II. Review of the Literature

There is no obvious reason why employers should provide health benefits. While health insurance is less expensive in groups, there is no particular reason the groups should be based on place of employment. Indeed, the initial growth in employer-provided health was the result of firms offering health insurance to their workers during World War II to avoid wage controls. As Long and Scott (1982) and Woodbury (1983) emphasize, the U.S. tax codes provide the major impetus for the employer provision of health and other benefits. The magnitudes of the tax savings are surprising. Consider a university in the Commonwealth of Kentucky that offers an insurance policy whose market value is $131 a month to a college professor who is in the 28% marginal tax rate for the federal income tax (family income is between $36,900 and $89,150 for married couples filing jointly). How much would it cost to increase the professor's after tax income by $131 in 1993? Assuming the professor's wages are not over the social security cap of $57,600 and taking into account Kentucky's 6% state income tax and the deductibility of state income taxes from the federal tax bill, the university would have to pay over $250.

As a result of the substantial tax savings associated with the exemption of health benefits from federal and state taxation, employers have become the major providers of health benefits in the U.S. The tax expenditures for the tax deductibility of employer health care premiums now exceed tax expenditures on the home mortgage deduction.

Economists have long recognized that the association of fringe benefits and the employment relationship may affect that relationship. Lazear (1979, 1981) argues that firms use defined benefit pensions to defer compensation in jobs with agency problems or in jobs with large investments in specific human capital. In jobs with agency problems, the deferred compensation deters the worker from shirking, while in jobs with specific human capital, the deferred compensation reduces job turnover. Thus, employers in the U.S. may use their pension plans to improve the efficiency of labor contracts, an option that many Canadian employers do not have. Lazear and the literature that his papers generate (e.g., Ippolito, 1985, Hutchens, 1987, and Dorsey, 1987) recognize that deferred compensation is not without its costs and may have to be implemented with other policies such as restrictions on hours and mandatory retirement to mitigate those costs.

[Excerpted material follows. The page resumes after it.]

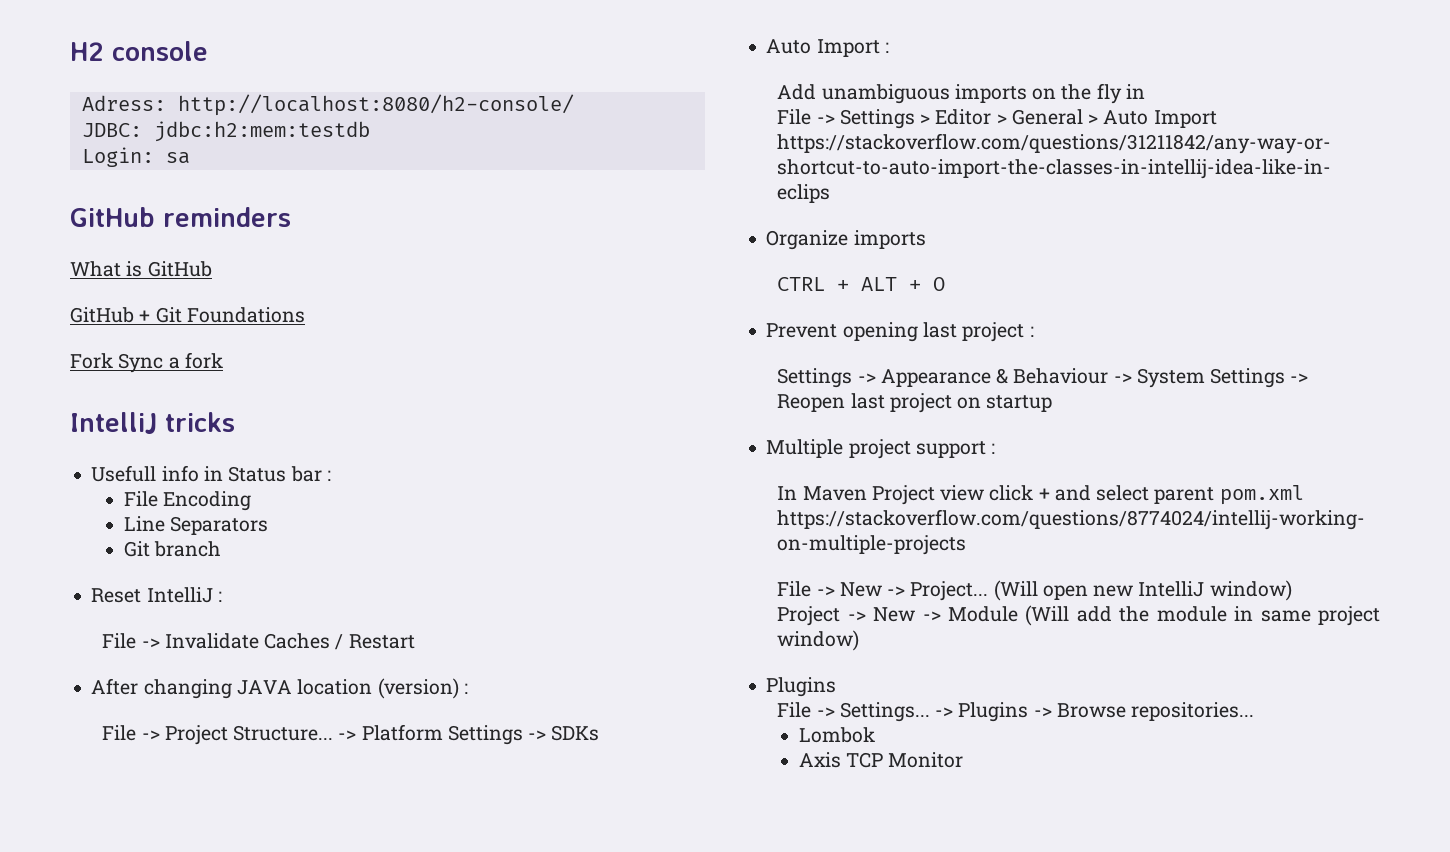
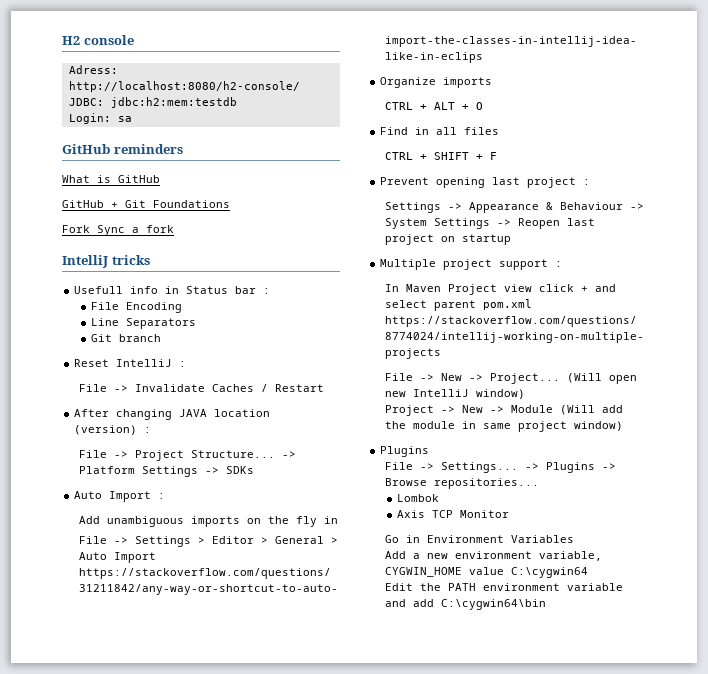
(946, 284) none -> [380,127,500,135] [385,152,498,160] // Find in all files // CTRL + SHIFT + F
(964, 760) none -> [385,535,575,543] [385,551,603,561] [385,567,589,578] [385,583,624,591] [385,599,547,610] // Go in Environment Variables // Add a new environment variable, CYGWIN_HOME value C:\cygwin64 // Edit the PATH environment variable and add C:\cygwin64\bin

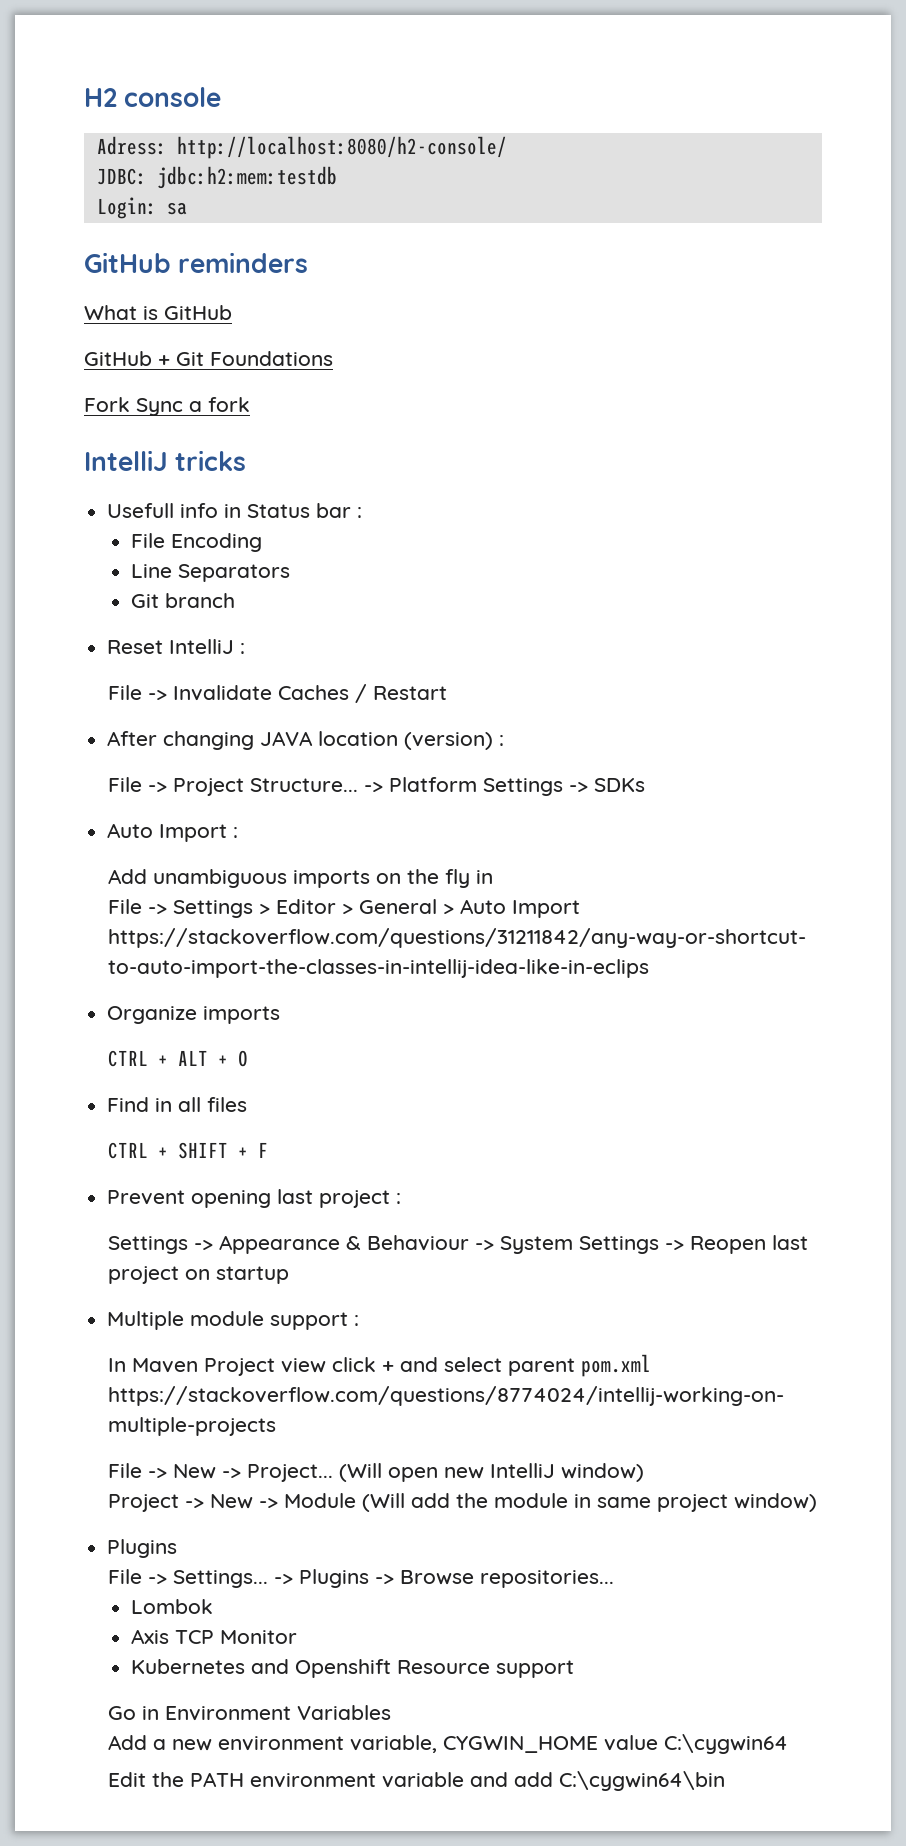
[443,259,493,270] project -> [190,1311,265,1326] module
(510, 514) none -> [130,1659,574,1678] // Kubernetes and Openshift Resource support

Firms are not, however, perfectly able to tailor the parameters of their pension plans to meet contracting needs of an individual employee. As Scott, Berger, and Black (1989) and Scott, Berger, and Garen (forthcoming) emphasize, the Internal Revenue Service (IRS) of the U.S. government requires firms to offer fringe benefits in a manner that does not discriminate against the firm's low-wage employees. If the firm wishes to offer an executive a defined benefit pension plan that defers compensation, the firm must offer her secretary a similar plan. Thus, firms are not able to structure fringe benefit packages to match perfectly the optimal contract for each employee.

The requirement that fringe benefits be offered in a nondiscriminatory manner has a special bite in the provision of health benefits. While firms may tie pension benefits to the earnings of the worker, the firm must offer all full-time workers the same health benefits, which has the predictable consequence that high-wage firms will avoid hiring low-wage workers (Scott, Berger, and Black, 1989). Madrian (1994) identifies another possible distortion that employer-provided health benefits create: the possibility that workers will be locked into their jobs because they or family members have pre-existing conditions and would lose their medical coverage if they changed employers. Using the 1987 National Medical Expenditure Survey, she estimates that job lock reduces voluntary job turnover by 25% compared to a system of perfectly portable health insurance. Madrian's results are controversial. Holtz-Eakin (1994) found no evidence of job lock. If her results are correct, however, Madrian has identified a potentially important distortion in the U.S. labor market that employer-provided health insurance creates. Obviously, in Canada with perfectly portable health insurance, labor markets are free from such distortions.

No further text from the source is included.